The bottom line is that the newspaper industry doesn’t boast the equivalent of Lloyds TSB, which was able to buy crisis-wracked HBOS at a knockdown price precisely because it had spent the boom years in boring mode.
The difficulty of getting any of these combinations off the ground strikes me as a good thing. Why? Because — once again — such a deal wouldn’t address the industry’s long-term structural problems.
In the case of a Trinity-JP combination, for example, analysts estimate that it would enable approximately £40m of one-off cost savings.
Followed by what? As one newspaper executive put it to me last week: “Next year, you’d be back to square one again.”
The third option involves tough love, the growth of small chains, paternalistic owners and start-ups
A few weeks ago, Jeff Jarvis asked what is to be done about large, failing, US newspaper groups. He suggested that we should all wait until “some of the giants just topple, leaving holes in the ground that’d be easier to fill from scratch”.
This approach would find favour with those of us who like the way in which freelance journalist Guy Kewney described the emerging digital landscape at The Register last year:
Isn’t this a bit like a forest, in which a huge fire has raged?
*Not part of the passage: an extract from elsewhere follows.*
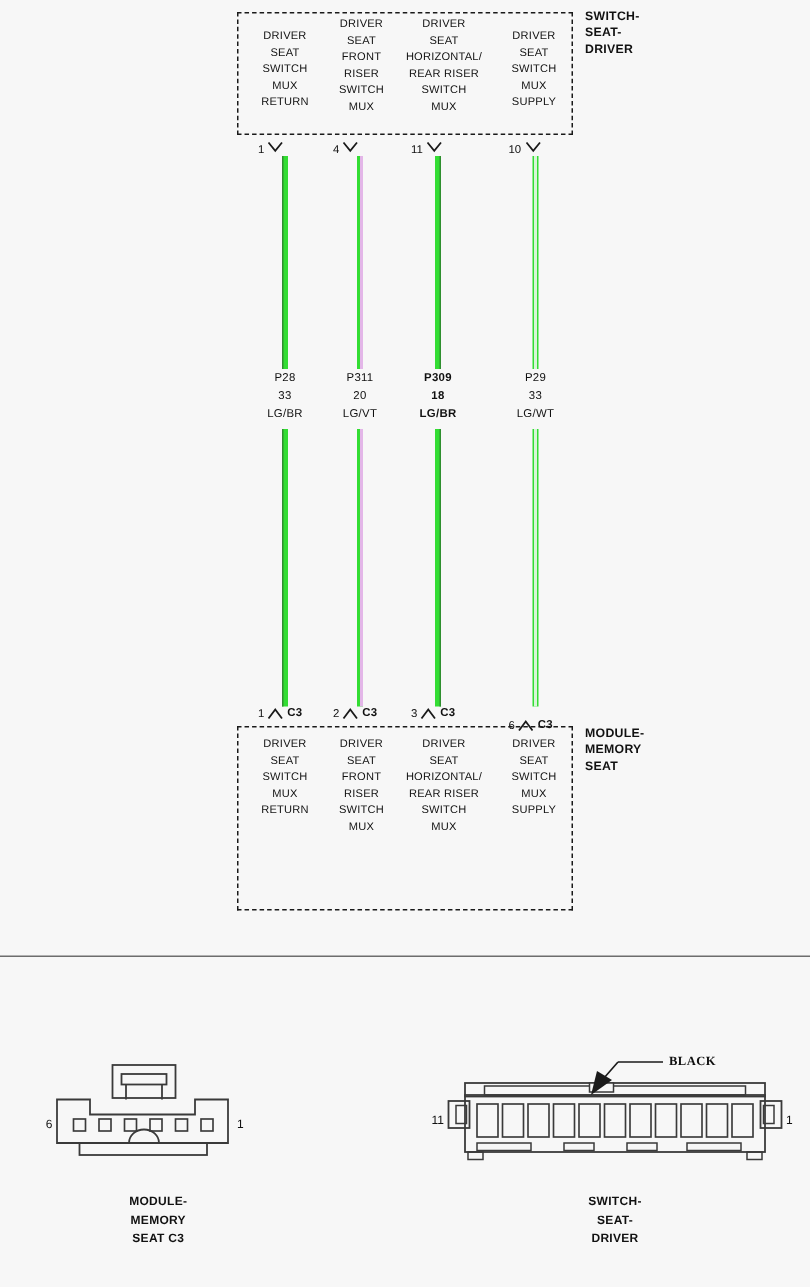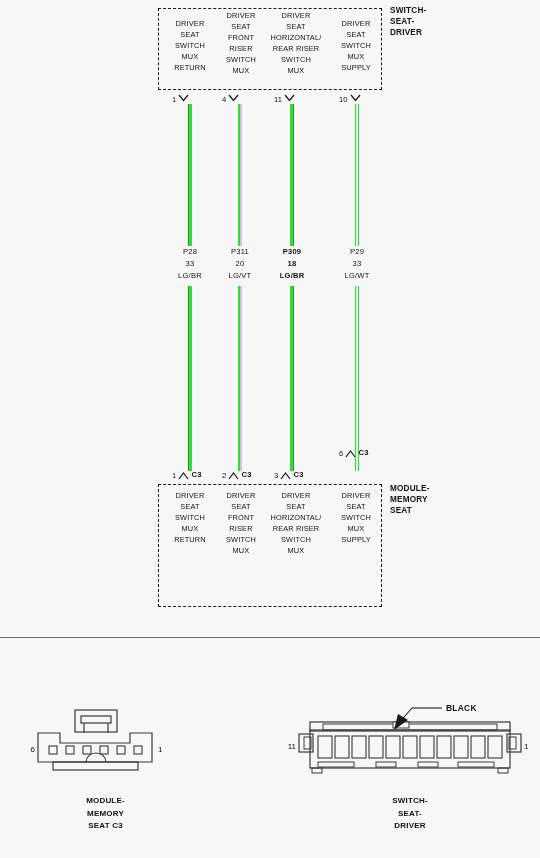"6 C3" div.pin { top: 448px -> 478px }
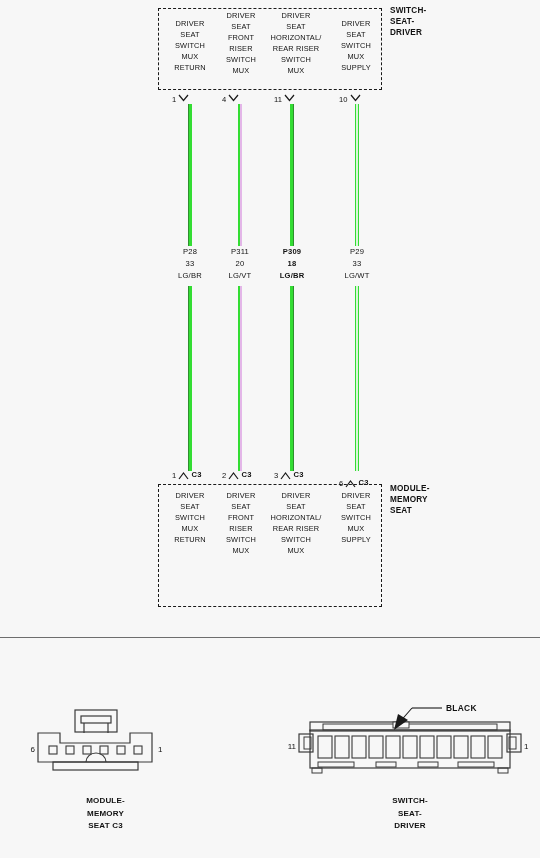"BLACK" div.black-label { font-family: none -> Liberation Serif, serif }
Yes, much that was of value is destroyed; and in its place, there’s an amorphous two-foot growth of shrubbery. But that doesn’t mean that it will still be an unimpressive two-foot high shrubbery in 50 years.
By then, some of the green shoots will turn out to be 100-foot cedars, redwoods, pines. And others will be lost in their shade.
When a company goes into administration, specialist accountants are appointed. They have a responsibility to raise money that can be used to pay off creditors. They do so by selling off bits of the business to the highest bidder.
A fire sale of this kind might enable multiple private bidders to make realistic offers for various newspapers — without the premium required to buy a quoted media company.
Smaller outfits like Tindle, Cumbria and Iliffe could pick up a few bargains and lavish attention upon them.
Roy Greenslade argues that ownership of local newspapers is no longer a game for paternalistic magnates. I disagree. I suspect that quite a few local patricians would also emerge to make bids.
For a century or more, until the 1990s, local paper ownership was incredibly fragmented and diverse. Much of the industry was controlled by families who understood that the local press wasn’t a route to massive riches.
Who is to say that the same appetite to support local newspapers (and therefore local communities) doesn’t exist among today’s regional magnates?
Even if it doesn’t, the appetite for local news would remain. Building something new amid the ruins is a job for start-ups. They would succeed by meeting local needs, rather than following the top-down diktats of the public markets.
At the risk of sounding like The Black Knight, the collapse of a regional newspaper group wouldn’t necessarily mean the death of local news. All it would prove with certainty is that the quoted consolidation model has had its day.
The regional press needs a purge of outdated structures and excess capacity. If it can avoid single-owner asset-stripping and/or the prolonged agony of more mega-mergers, the long-term outcome might actually be rather positive.